Mapping Autistic Wayfinding in Urban Environments
Keywords: spatial uncertainty, wayfinding, navigation, autism
Abstract. Needs and preferences in wayfinding tasks of people with autism spectrum disorders (ASD) have been a topic of ongoing discussion in the scientific literature over the last decades. While different tasks have revealed both autistic strengths (e.g., encoding and recall of route information) and weaknesses (e.g., understanding allocentric representations), ASD spatial behaviour is not fully understood yet. In this paper we focus on spatial uncertainty, which is the discrepancy between a-priori expectation and in-situ experience and thus a constant factor in ASD wayfinding tasks. As a matter of course, spatial uncertainty is inevitable, always resulting from a dynamic interaction of situational qualities (e.g., noise or smell). Nevertheless, mapping uncertainty and the underlying spatial patterns in an organized way might help users from the ASD spectrum to better prepare for the different levels of expectable uncertainty in route.
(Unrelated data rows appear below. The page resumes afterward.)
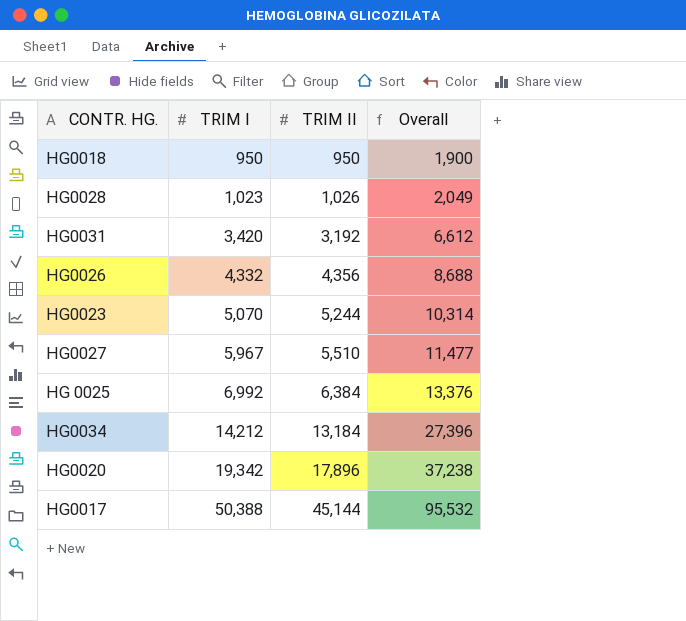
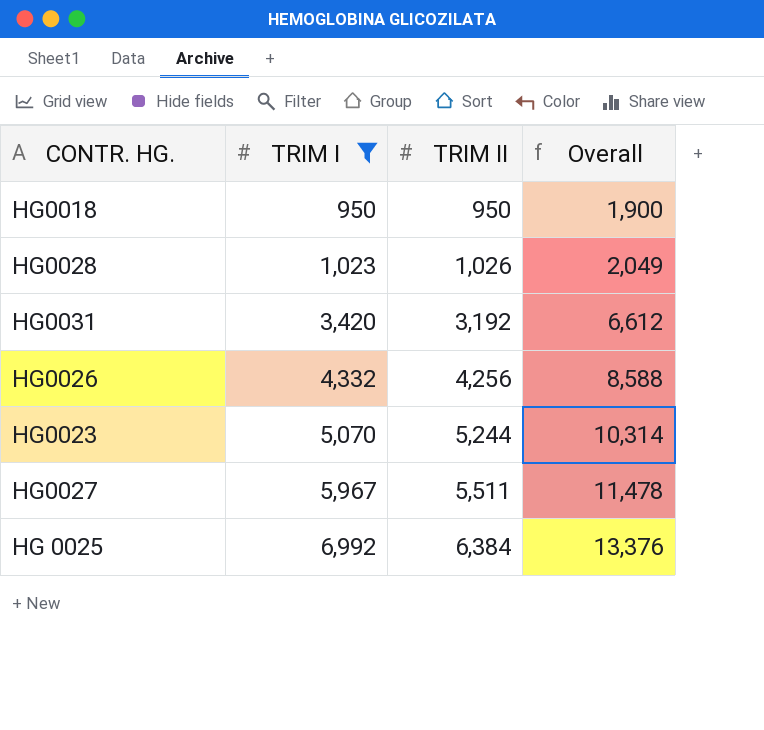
filter: none -> TRIM I <= 6,992
HG0026 | TRIM II: 4,356 -> 4,256
HG0026 | Overall: 8,688 -> 8,588
HG0027 | TRIM II: 5,510 -> 5,511
HG0027 | Overall: 11,477 -> 11,478

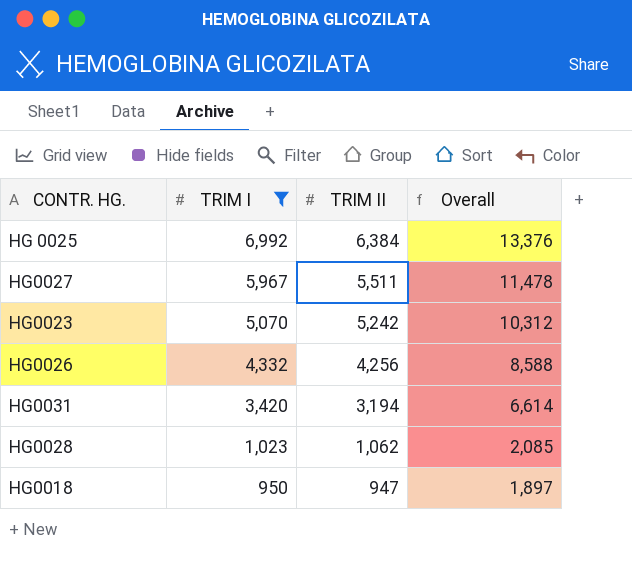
row order: TRIM I ascending -> TRIM I descending
HG0023 | TRIM II: 5,244 -> 5,242
HG0023 | Overall: 10,314 -> 10,312
HG0031 | TRIM II: 3,192 -> 3,194
HG0031 | Overall: 6,612 -> 6,614
HG0028 | TRIM II: 1,026 -> 1,062
HG0028 | Overall: 2,049 -> 2,085
HG0018 | TRIM II: 950 -> 947
HG0018 | Overall: 1,900 -> 1,897

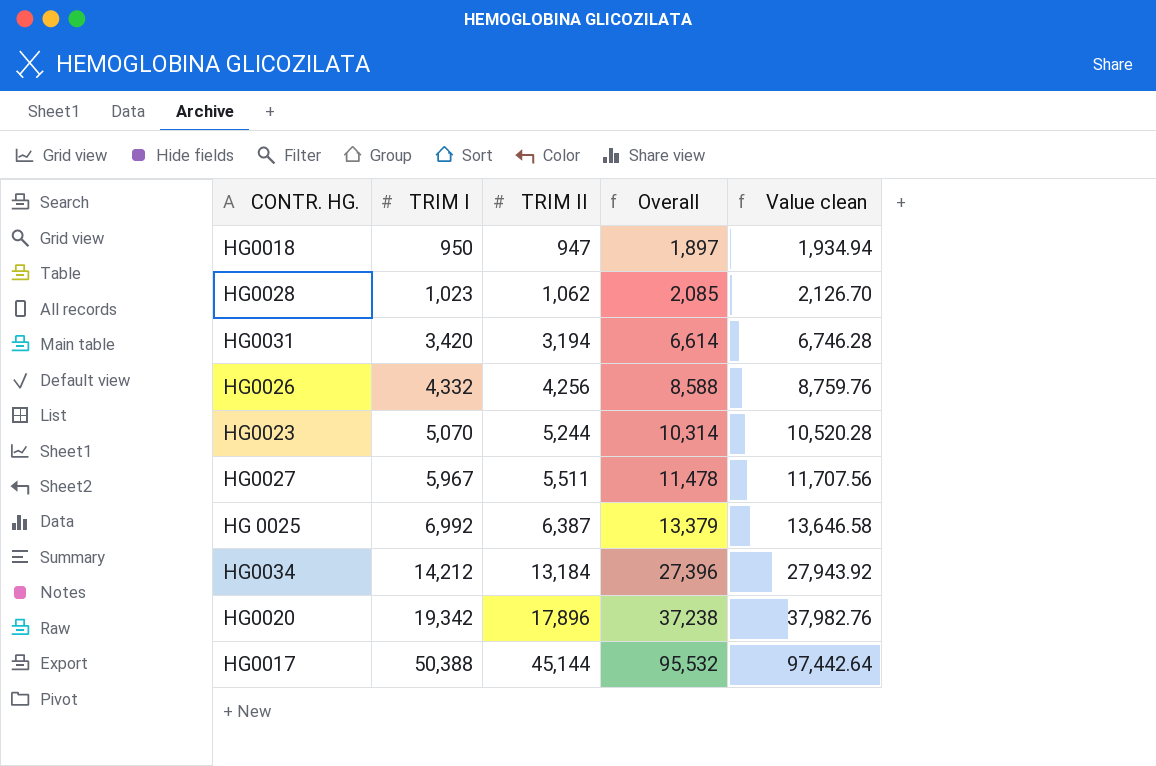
filter: TRIM I <= 6,992 -> none
row order: TRIM I descending -> TRIM I ascending
column Value clean | formula: none -> [Overall] * 1.02
HG0023 | TRIM II: 5,242 -> 5,244
HG0023 | Overall: 10,312 -> 10,314
HG 0025 | TRIM II: 6,384 -> 6,387
HG 0025 | Overall: 13,376 -> 13,379

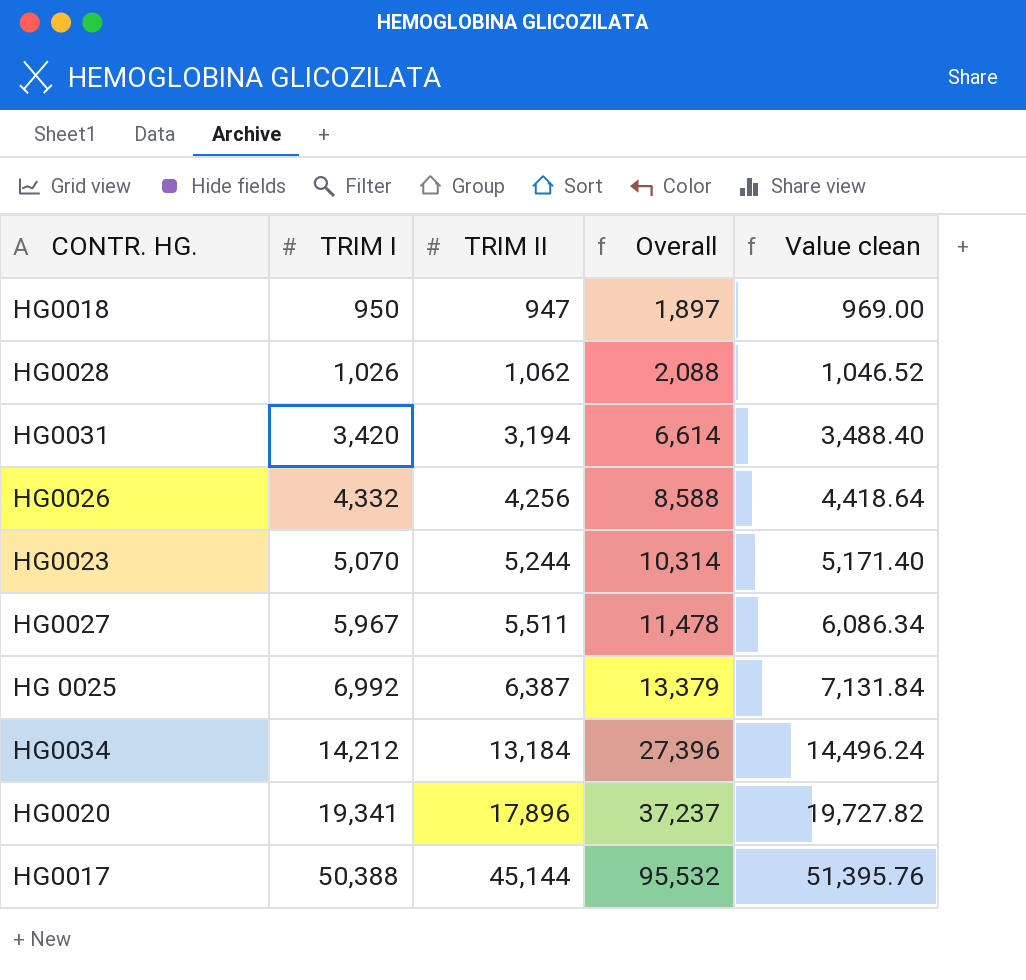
column Value clean | formula: [Overall] * 1.02 -> [TRIM I] * 1.02
HG0028 | TRIM I: 1,023 -> 1,026
HG0028 | Overall: 2,085 -> 2,088
HG0020 | TRIM I: 19,342 -> 19,341
HG0020 | Overall: 37,238 -> 37,237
We propose a framework of conceptualizing, measuring, and mapping spatial uncertainty from an autistic viewpoint. The discussion of this framework is based on a qualitative analysis of the spatial behaviour of B, a five-year-old child with ASD and nonverbal communication, in an urban environment. We compare the level of spatial uncertainty of the routes developed by B against the routes indicated by ourselves.